At one point, she recounted to Channel 12, her captor was angry, upset, crying and told her that his two friends had been killed in Israeli airstrikes: “I was very satisfied” by the news, she said, “but I acted sad, I comforted him, I played the game.”

Schem said she was later moved from home to home — via ambulance — and once even cooked a meal for the four Hamas terrorists who were holding her hostage, “and I made them see me in a different light. To respect me. They appreciate women who cook, who clean.”

She said that four or five days before she was released — at the start of the weeklong truce — she was sent to the Hamas tunnels: “No air, no food, with an open wound.”

There, for the first time since she was abducted, she met a handful of other Israeli hostages. On the one hand, she told Channel 13, she was happy to see them, but she also felt that some of them “had already lost hope… it was hard to be optimistic.”

Repeatedly, she said, her captors would taunt her and lie that she was going to be released tomorrow, “to break you emotionally.” The next day, she said, instead of releasing her “they would say to me ‘you’re like Gilad Schalit, a year, two years, three years,” a reference to the IDF soldier captured in 2006 and released five years later, in 2011.

She told Channel 13 that she didn’t really believe she would be freed “until I got in the IDF vehicle, until I crossed the border into Israel.”

Right before she was handed over to the Red Cross, they “stuck a camera in my face and said ‘Say that we treated you nicely, that people in Gaza are nice and good.’ What else was I supposed to do?”

Schem told Channel 12 news that when she was released, leaving other hostages behind was “the hardest thing in the world.”

“They said to me, ‘Mia, please, make sure they don’t forget us.’ And I apologized that I was leaving,” she said. “I’m sorry, I’m sorry.”

Israelis march to call for the release of hostages abducted by Hamas to Gaza during the October 7 onslaught, in Jerusalem on December 28, 2023. (Menahem Kahana/AFP)

Schem, who is a French-Israeli dual national, was one of the 105 hostages freed during a Qatar-negotiated temporary ceasefire last month. An additional 129 people are believed to remain in Hamas captivity, including 23 bodies. Four hostages were released prior to that, and one was rescued by troops.

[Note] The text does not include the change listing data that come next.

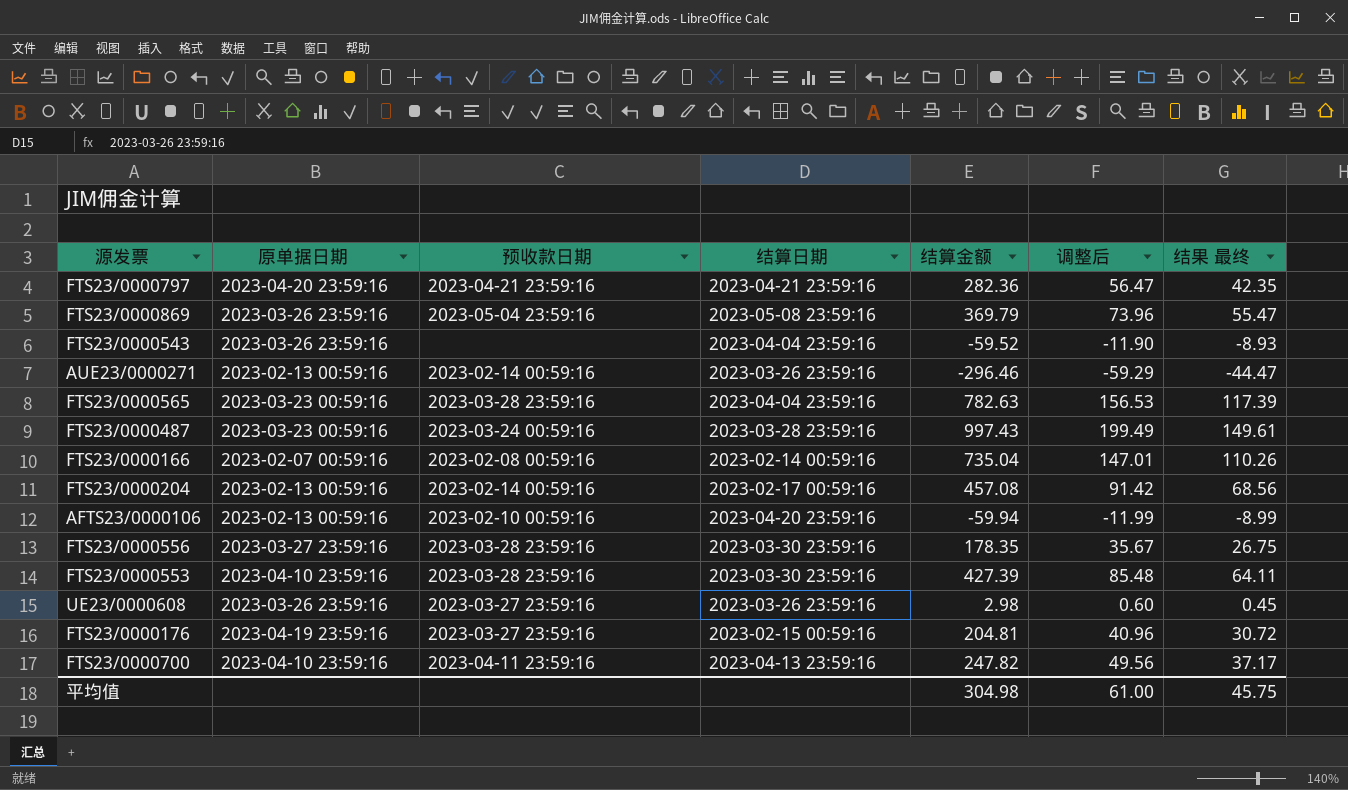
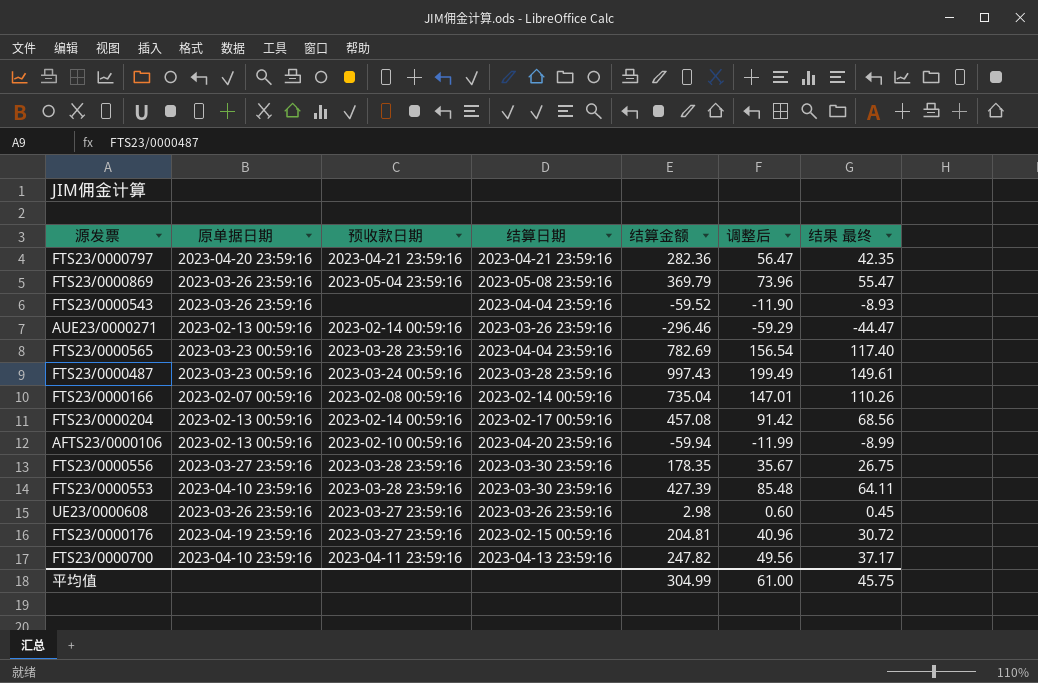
FTS23/0000565 | 结算金额: 782.63 -> 782.69
FTS23/0000565 | 调整后: 156.53 -> 156.54
FTS23/0000565 | 结果 最终: 117.39 -> 117.40
平均值 | 结算金额: 304.98 -> 304.99

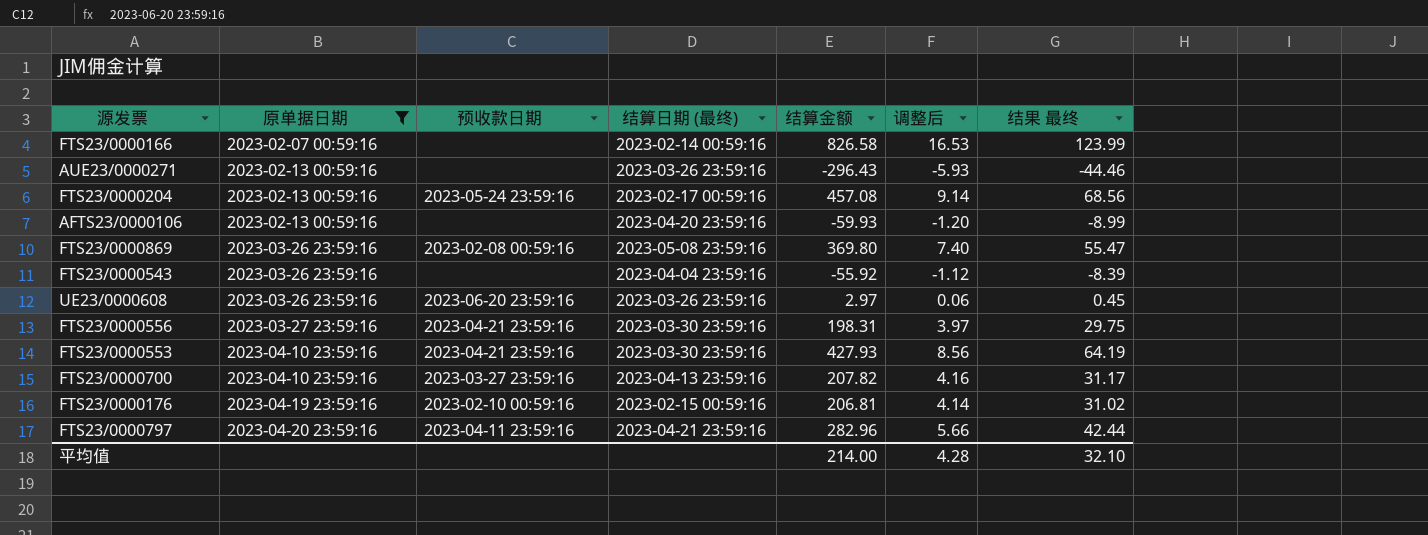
filter: none -> 原单据日期 != 2023-03-23 00:59:16
row order: none -> 原单据日期 ascending
column name: 结算日期 -> 结算日期 (最终)
column 调整后 | formula: [结算金额] * 0.2 -> [结算金额] * 0.02
FTS23/0000166 | 预收款日期: 2023-02-08 00:59:16 -> none
FTS23/0000166 | 结算金额: 735.04 -> 826.58
FTS23/0000166 | 结果 最终: 110.26 -> 123.99
AUE23/0000271 | 预收款日期: 2023-02-14 00:59:16 -> none
AUE23/0000271 | 结算金额: -296.46 -> -296.43
AUE23/0000271 | 结果 最终: -44.47 -> -44.46
FTS23/0000204 | 预收款日期: 2023-02-14 00:59:16 -> 2023-05-24 23:59:16
AFTS23/0000106 | 预收款日期: 2023-02-10 00:59:16 -> none
AFTS23/0000106 | 结算金额: -59.94 -> -59.93
FTS23/0000869 | 预收款日期: 2023-05-04 23:59:16 -> 2023-02-08 00:59:16
FTS23/0000869 | 结算金额: 369.79 -> 369.80
FTS23/0000543 | 结算金额: -59.52 -> -55.92
FTS23/0000543 | 结果 最终: -8.93 -> -8.39
UE23/0000608 | 预收款日期: 2023-03-27 23:59:16 -> 2023-06-20 23:59:16
UE23/0000608 | 结算金额: 2.98 -> 2.97
FTS23/0000556 | 预收款日期: 2023-03-28 23:59:16 -> 2023-04-21 23:59:16
FTS23/0000556 | 结算金额: 178.35 -> 198.31
FTS23/0000556 | 结果 最终: 26.75 -> 29.75
FTS23/0000553 | 预收款日期: 2023-03-28 23:59:16 -> 2023-04-21 23:59:16
FTS23/0000553 | 结算金额: 427.39 -> 427.93
FTS23/0000553 | 结果 最终: 64.11 -> 64.19
FTS23/0000700 | 预收款日期: 2023-04-11 23:59:16 -> 2023-03-27 23:59:16
FTS23/0000700 | 结算金额: 247.82 -> 207.82
FTS23/0000700 | 结果 最终: 37.17 -> 31.17
FTS23/0000176 | 预收款日期: 2023-03-27 23:59:16 -> 2023-02-10 00:59:16
FTS23/0000176 | 结算金额: 204.81 -> 206.81
FTS23/0000176 | 结果 最终: 30.72 -> 31.02
FTS23/0000797 | 预收款日期: 2023-04-21 23:59:16 -> 2023-04-11 23:59:16
FTS23/0000797 | 结算金额: 282.36 -> 282.96
FTS23/0000797 | 结果 最终: 42.35 -> 42.44
平均值 | 结算金额: 304.99 -> 214.00
平均值 | 调整后: 61.00 -> 4.28
平均值 | 结果 最终: 45.75 -> 32.10

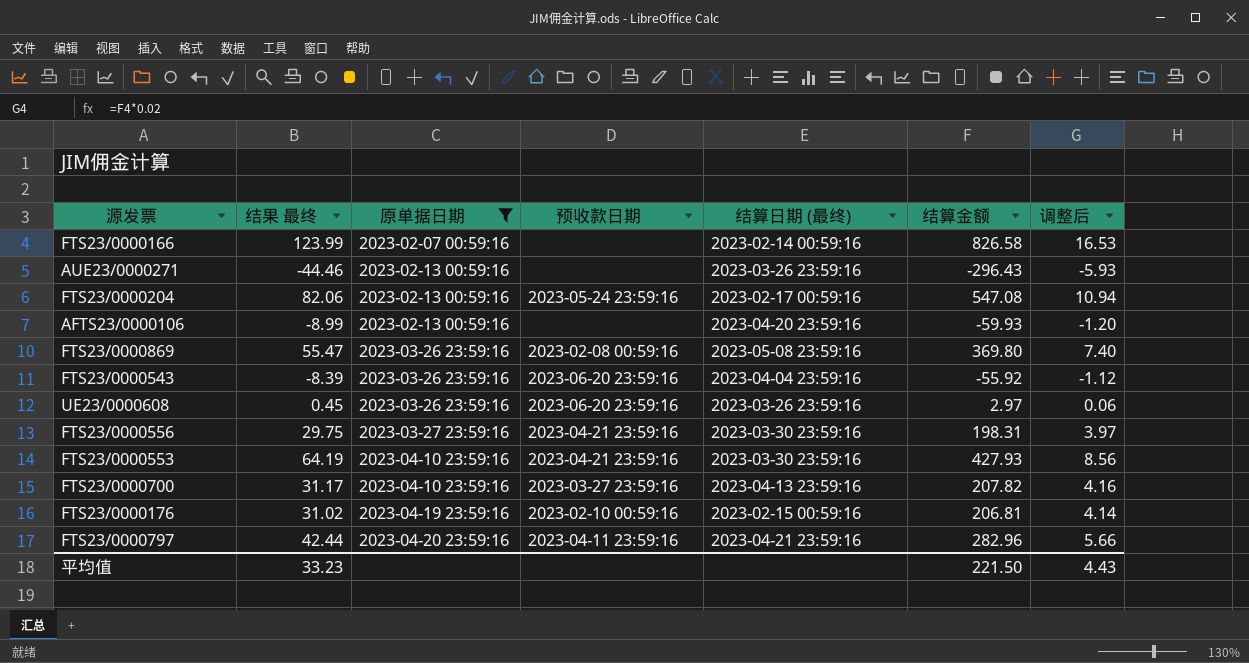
column 结果 最终 | position: 7 -> 2
FTS23/0000204 | 结果 最终: 68.56 -> 82.06
FTS23/0000204 | 结算金额: 457.08 -> 547.08
FTS23/0000204 | 调整后: 9.14 -> 10.94
FTS23/0000543 | 预收款日期: none -> 2023-06-20 23:59:16
平均值 | 结果 最终: 32.10 -> 33.23
平均值 | 结算金额: 214.00 -> 221.50
平均值 | 调整后: 4.28 -> 4.43

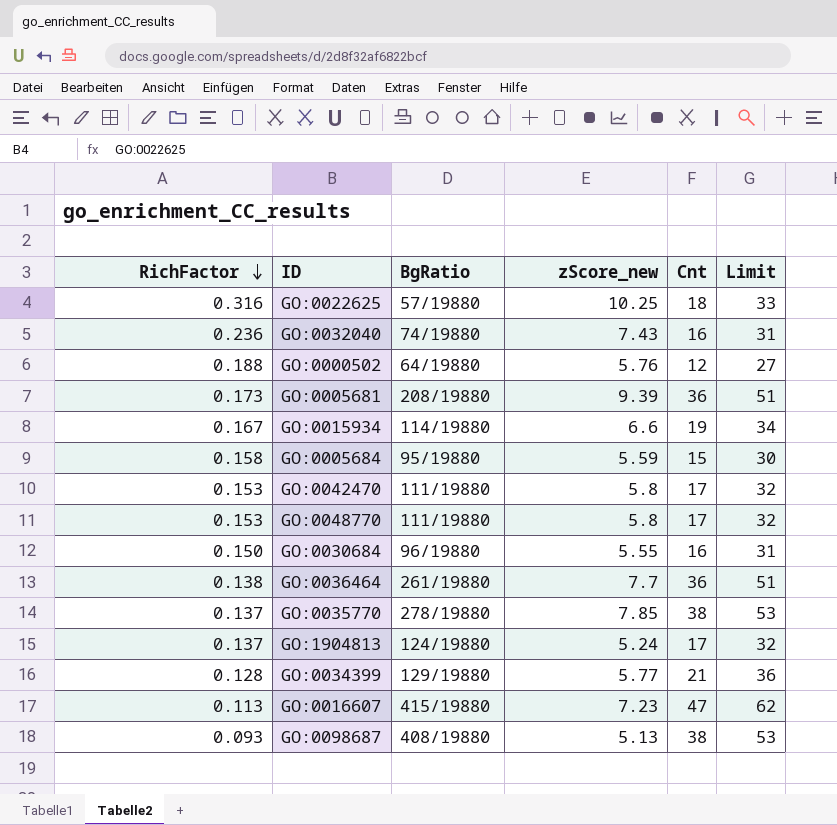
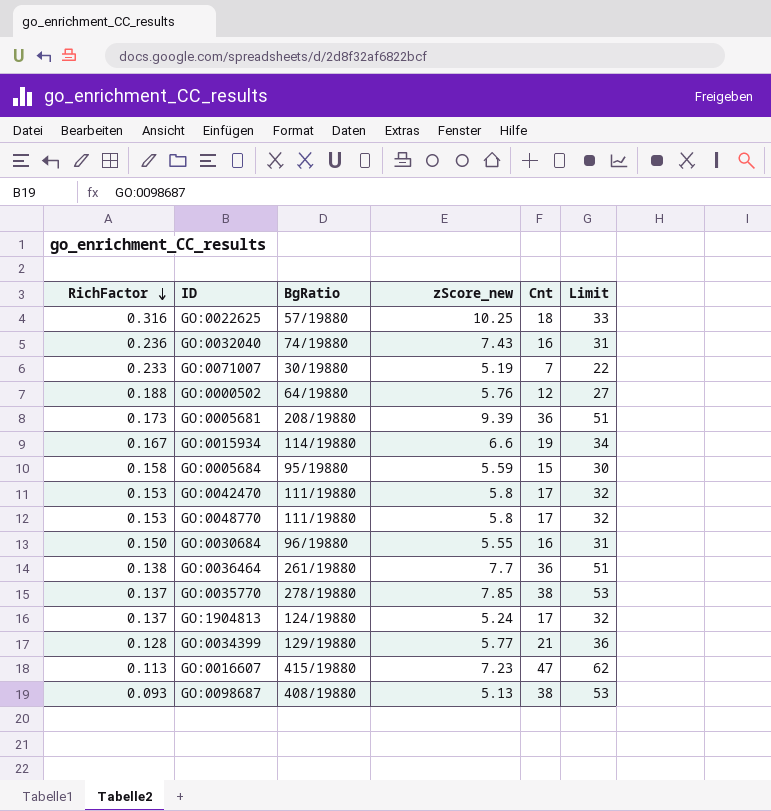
row GO:0071007: none -> 0.233 | 30/19880 | 5.19 | 7 | 22

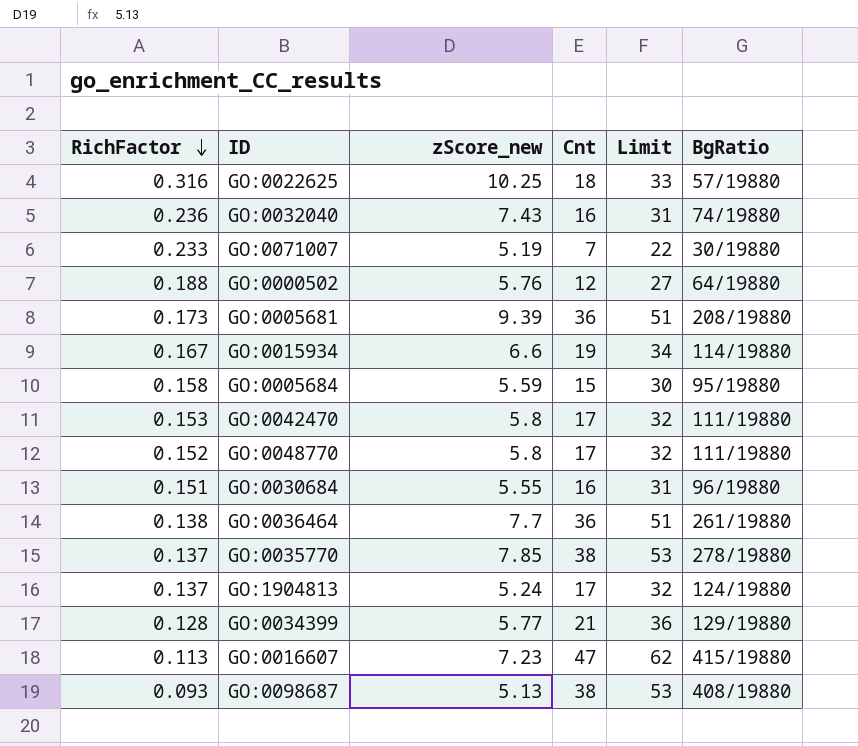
column BgRatio | position: 3 -> 6
GO:0048770 | RichFactor: 0.153 -> 0.152
GO:0030684 | RichFactor: 0.150 -> 0.151

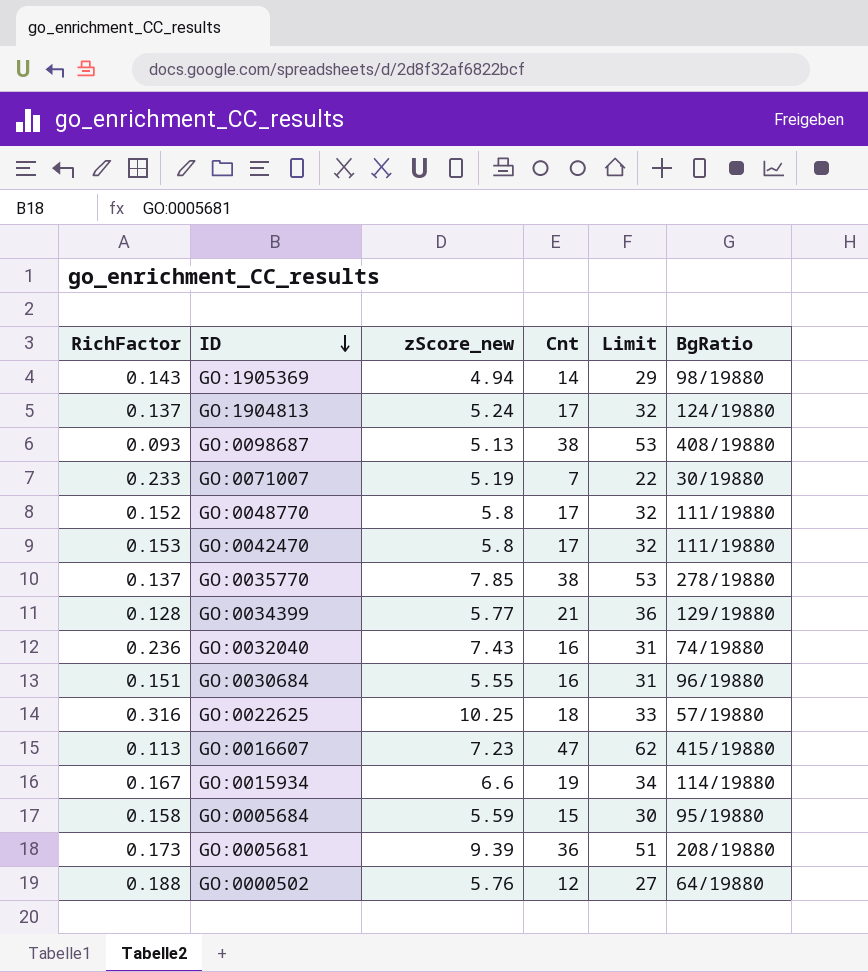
row order: RichFactor descending -> ID descending
row GO:0036464: 0.138 | 7.7 | 36 | 51 | 261/19880 -> none
row GO:1905369: none -> 0.143 | 4.94 | 14 | 29 | 98/19880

The bodies of 11 hostages have also been recovered, including three hostages who were mistakenly shot dead by IDF troops. Hamas is also holding the bodies of fallen IDF soldiers Oron Shaul and Hadar Goldin since 2014, as well as two Israeli civilians, Avera Mengistu and Hisham al-Sayed, who are both thought to be alive after entering the Strip of their own accord in 2014 and 2015, respectively.